**Required action**: Please repeat the lines below, exactly and only, from the one that holds "- Then run ./build.sh" through the one that holds "- If you are".

[Data shown Boundary: Start]

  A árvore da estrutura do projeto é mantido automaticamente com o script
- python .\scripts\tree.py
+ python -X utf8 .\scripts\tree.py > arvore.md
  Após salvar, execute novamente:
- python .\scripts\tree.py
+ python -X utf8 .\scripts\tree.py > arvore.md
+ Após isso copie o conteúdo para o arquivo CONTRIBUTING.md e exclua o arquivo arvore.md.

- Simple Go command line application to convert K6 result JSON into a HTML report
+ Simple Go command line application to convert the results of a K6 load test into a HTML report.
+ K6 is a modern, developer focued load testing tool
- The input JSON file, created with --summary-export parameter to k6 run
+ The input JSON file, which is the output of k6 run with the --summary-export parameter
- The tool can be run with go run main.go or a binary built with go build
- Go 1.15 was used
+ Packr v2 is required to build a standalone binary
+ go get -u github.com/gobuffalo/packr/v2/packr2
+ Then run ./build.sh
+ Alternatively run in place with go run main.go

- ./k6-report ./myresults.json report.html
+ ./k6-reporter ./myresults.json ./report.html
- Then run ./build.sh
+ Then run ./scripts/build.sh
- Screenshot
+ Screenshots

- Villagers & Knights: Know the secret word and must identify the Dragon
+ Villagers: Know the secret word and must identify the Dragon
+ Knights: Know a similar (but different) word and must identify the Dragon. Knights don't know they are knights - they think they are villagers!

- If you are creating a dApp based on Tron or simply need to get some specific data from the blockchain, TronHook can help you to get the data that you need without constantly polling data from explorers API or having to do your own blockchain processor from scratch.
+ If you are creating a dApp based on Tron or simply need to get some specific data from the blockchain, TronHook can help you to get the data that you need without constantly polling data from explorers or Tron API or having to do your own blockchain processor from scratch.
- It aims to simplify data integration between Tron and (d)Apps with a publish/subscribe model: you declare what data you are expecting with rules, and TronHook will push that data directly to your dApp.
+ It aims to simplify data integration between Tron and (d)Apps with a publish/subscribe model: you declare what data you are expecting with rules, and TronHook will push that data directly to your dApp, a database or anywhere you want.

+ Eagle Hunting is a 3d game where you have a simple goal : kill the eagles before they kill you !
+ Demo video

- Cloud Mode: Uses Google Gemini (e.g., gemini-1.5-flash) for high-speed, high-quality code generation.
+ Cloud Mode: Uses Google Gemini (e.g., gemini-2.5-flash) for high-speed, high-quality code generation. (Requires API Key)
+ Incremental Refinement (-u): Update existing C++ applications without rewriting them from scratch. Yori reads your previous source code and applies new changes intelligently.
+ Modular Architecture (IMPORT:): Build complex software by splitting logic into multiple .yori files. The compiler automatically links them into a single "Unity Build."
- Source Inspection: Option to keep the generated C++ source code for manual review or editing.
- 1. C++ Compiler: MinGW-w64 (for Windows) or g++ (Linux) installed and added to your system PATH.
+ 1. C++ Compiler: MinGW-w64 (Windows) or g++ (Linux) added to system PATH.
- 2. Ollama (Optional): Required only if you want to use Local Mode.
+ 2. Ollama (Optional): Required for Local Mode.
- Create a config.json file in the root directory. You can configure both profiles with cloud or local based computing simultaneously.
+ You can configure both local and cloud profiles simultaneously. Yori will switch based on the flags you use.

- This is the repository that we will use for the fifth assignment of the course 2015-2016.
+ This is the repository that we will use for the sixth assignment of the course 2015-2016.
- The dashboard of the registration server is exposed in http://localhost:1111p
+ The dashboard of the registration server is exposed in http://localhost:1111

[Data shown Boundary: End]

**Exercise output**:
- Then run ./build.sh
+ Then run ./scripts/build.sh
- Screenshot
+ Screenshots

- Villagers & Knights: Know the secret word and must identify the Dragon
+ Villagers: Know the secret word and must identify the Dragon
+ Knights: Know a similar (but different) word and must identify the Dragon. Knights don't know they are knights - they think they are villagers!

- If you are creating a dApp based on Tron or simply need to get some specific data from the blockchain, TronHook can help you to get the data that you need without constantly polling data from explorers API or having to do your own blockchain processor from scratch.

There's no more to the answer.